原来这道门连接着的并不是火头兵们的寝室,而是一间一间堆放食材、木材、与粮草的仓房。而每间仓房的角落里散置着小床,扯上帷帐,便是火头兵们歇宿的地方。
军中做如此安排,自有出于粮草安全上的考量,不过对于孟婉来说,这样的安排显然很是贴心——她不必担心与男人们抵足而眠,自然也就不用抢着去宿卫了。
清晨那一觉本就睡得不足,加之心情不佳,一沾床孟婉便不肯醒,直睡到了月上中天。
起来时,早已错过了放饭的时辰,周叔将她的饭菜留在蒸屉里,孟婉拿出来时尚冒着热乎气,又看到一张留条,交待她吃完了便去刷洗灶具。
想着过会儿少不了下力气,孟婉将满满一碗米就着川草花烩腐竹吃了,又拿了对儿剖成薄片的玉米饽饽,夹上几条腌萝卜,边走边小口小口的啃。
以前在盛京时她吃得精细,像这种东西莫说吃,就是连见都未见过。初尝时有些粗硬难咽,但吃上几口细细嚼在嘴里,竟能品咂出一丝甜甜的独特香味。
她先到灶间巡视那十来口大锅,将其洗净倒不需多少技术,只是比较耗气力,因为灶房的水缸是空的,起码得打十几桶水回来才行。
若是男人来干这活,肩扛挑子一趟两桶,不消几个来回便能完事。可依孟婉的能力,则要跑上几十趟才能完成。

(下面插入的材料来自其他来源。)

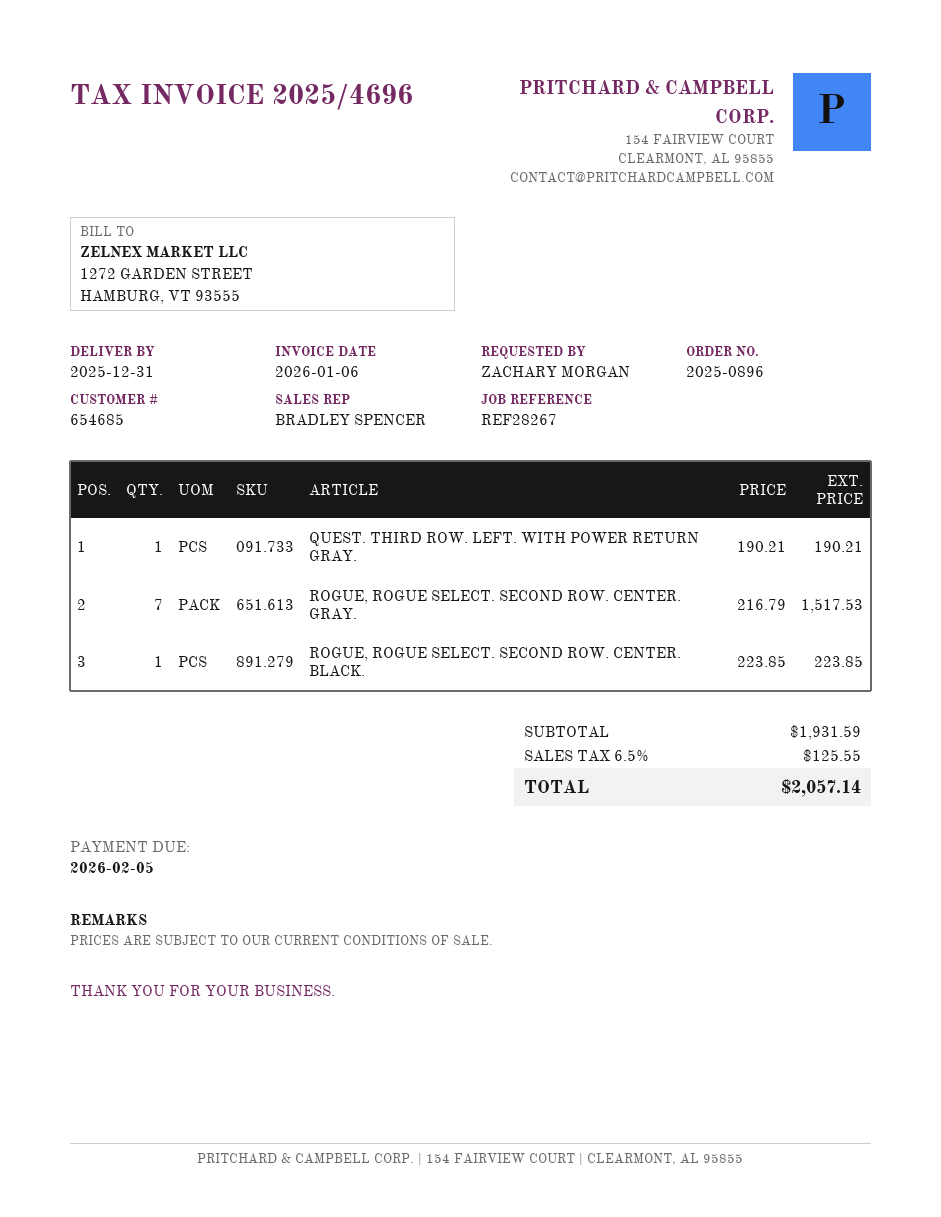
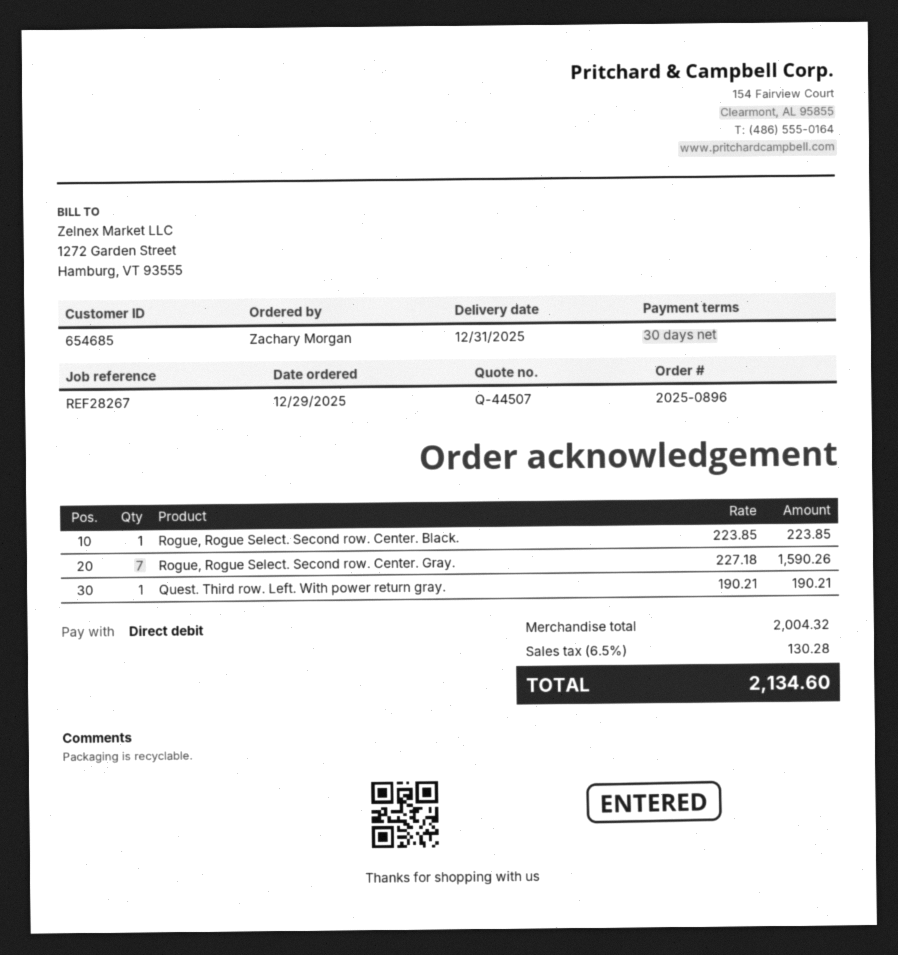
ROGUE, ROGUE SELECT. SECOND ROW. CENTER. GRAY.: 7 x 216.79 = 1517.53 -> 7 x 227.18 = 1590.26
subtotal: 1931.59 -> 2004.32
tax: 6.5% = 125.55 -> 6.5% = 130.28
total: 2057.14 -> 2134.60

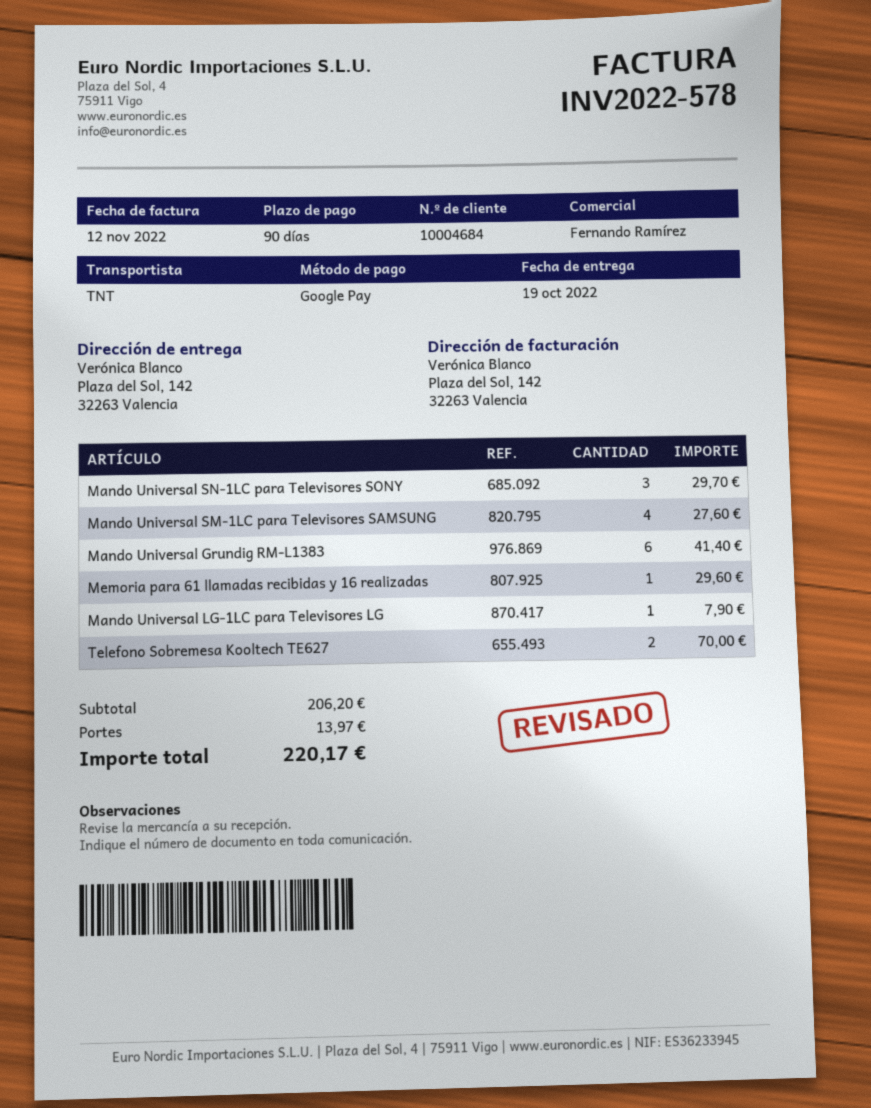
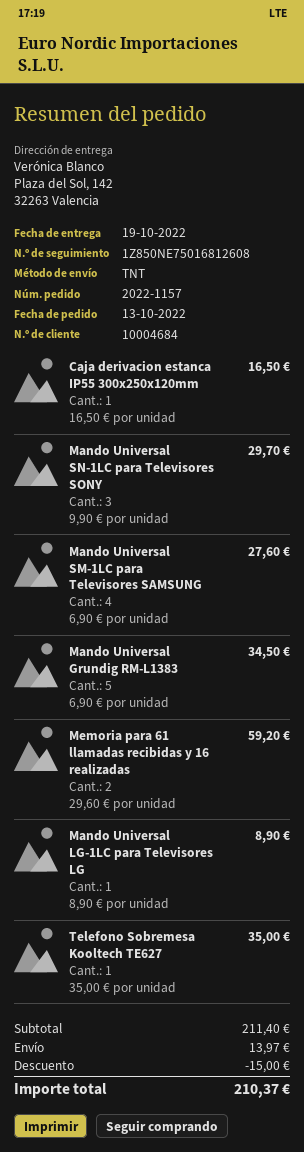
Mando Universal Grundig RM-L1383: 6 for 41.40 -> 5 for 34.50
Memoria para 61 llamadas recibidas y 16 realizadas: 1 for 29.60 -> 2 for 59.20
Mando Universal LG-1LC para Televisores LG: 1 for 7.90 -> 1 for 8.90
Telefono Sobremesa Kooltech TE627: 2 for 70.00 -> 1 for 35.00
Caja derivacion estanca IP55 300x250x120mm: none -> 1 for 16.50
subtotal: 206.20 -> 211.40
discount: none -> 15.00
total: 220.17 -> 210.37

水井离着灶间约有百步远,孟婉提着一只木桶来到井边,将最后一口饽饽咽下,转身抱起一块大石头扔进桶里,再将桶投入井中,不一时,便拎上来满满的一桶水。
——这一招她已运用得极其熟练。
孟婉将大石头抱出,提着余下的半桶水往回去。一路走走歇歇,不时还以手作扇,为自己累得红扑扑的脸蛋儿扇风降火。
如此两个来回,她便有些体力不支了,于是干脆在井沿上坐下来休息。捧心扶额,仿佛刚刚移了座山。
不远处的中军大帐前,一个身影已伫立了有些时候。他亲眼目睹这个新兵将一块石头在桶里抱进抱出,提拎着半桶水累得汗流浃背……不免心生费解,盯向她的目光也略显复杂。